● The data:
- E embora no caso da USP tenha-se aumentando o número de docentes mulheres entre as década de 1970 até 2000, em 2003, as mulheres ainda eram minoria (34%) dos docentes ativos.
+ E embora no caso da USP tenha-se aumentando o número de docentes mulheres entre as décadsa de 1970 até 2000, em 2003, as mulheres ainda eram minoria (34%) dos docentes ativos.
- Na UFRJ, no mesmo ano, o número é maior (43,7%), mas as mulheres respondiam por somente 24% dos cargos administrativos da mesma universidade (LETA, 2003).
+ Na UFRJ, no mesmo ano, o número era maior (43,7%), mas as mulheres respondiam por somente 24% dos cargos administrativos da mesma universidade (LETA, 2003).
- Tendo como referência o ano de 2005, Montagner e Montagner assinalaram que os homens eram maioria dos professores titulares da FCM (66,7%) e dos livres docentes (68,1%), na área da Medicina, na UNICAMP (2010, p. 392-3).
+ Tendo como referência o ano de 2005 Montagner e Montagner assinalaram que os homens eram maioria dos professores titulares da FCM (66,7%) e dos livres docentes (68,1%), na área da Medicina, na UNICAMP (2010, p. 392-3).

* * *

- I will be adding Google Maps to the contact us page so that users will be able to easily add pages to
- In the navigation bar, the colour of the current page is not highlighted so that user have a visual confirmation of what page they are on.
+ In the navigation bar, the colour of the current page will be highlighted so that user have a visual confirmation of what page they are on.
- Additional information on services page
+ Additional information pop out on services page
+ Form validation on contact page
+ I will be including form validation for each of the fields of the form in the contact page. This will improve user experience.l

● What to produce: The required output is every line above from the one with "- E embora no" down to the one with "de 2005 Montagner", restated word for word, ends included.

● Answer section:
- E embora no caso da USP tenha-se aumentando o número de docentes mulheres entre as década de 1970 até 2000, em 2003, as mulheres ainda eram minoria (34%) dos docentes ativos.
+ E embora no caso da USP tenha-se aumentando o número de docentes mulheres entre as décadsa de 1970 até 2000, em 2003, as mulheres ainda eram minoria (34%) dos docentes ativos.
- Na UFRJ, no mesmo ano, o número é maior (43,7%), mas as mulheres respondiam por somente 24% dos cargos administrativos da mesma universidade (LETA, 2003).
+ Na UFRJ, no mesmo ano, o número era maior (43,7%), mas as mulheres respondiam por somente 24% dos cargos administrativos da mesma universidade (LETA, 2003).
- Tendo como referência o ano de 2005, Montagner e Montagner assinalaram que os homens eram maioria dos professores titulares da FCM (66,7%) e dos livres docentes (68,1%), na área da Medicina, na UNICAMP (2010, p. 392-3).
+ Tendo como referência o ano de 2005 Montagner e Montagner assinalaram que os homens eram maioria dos professores titulares da FCM (66,7%) e dos livres docentes (68,1%), na área da Medicina, na UNICAMP (2010, p. 392-3).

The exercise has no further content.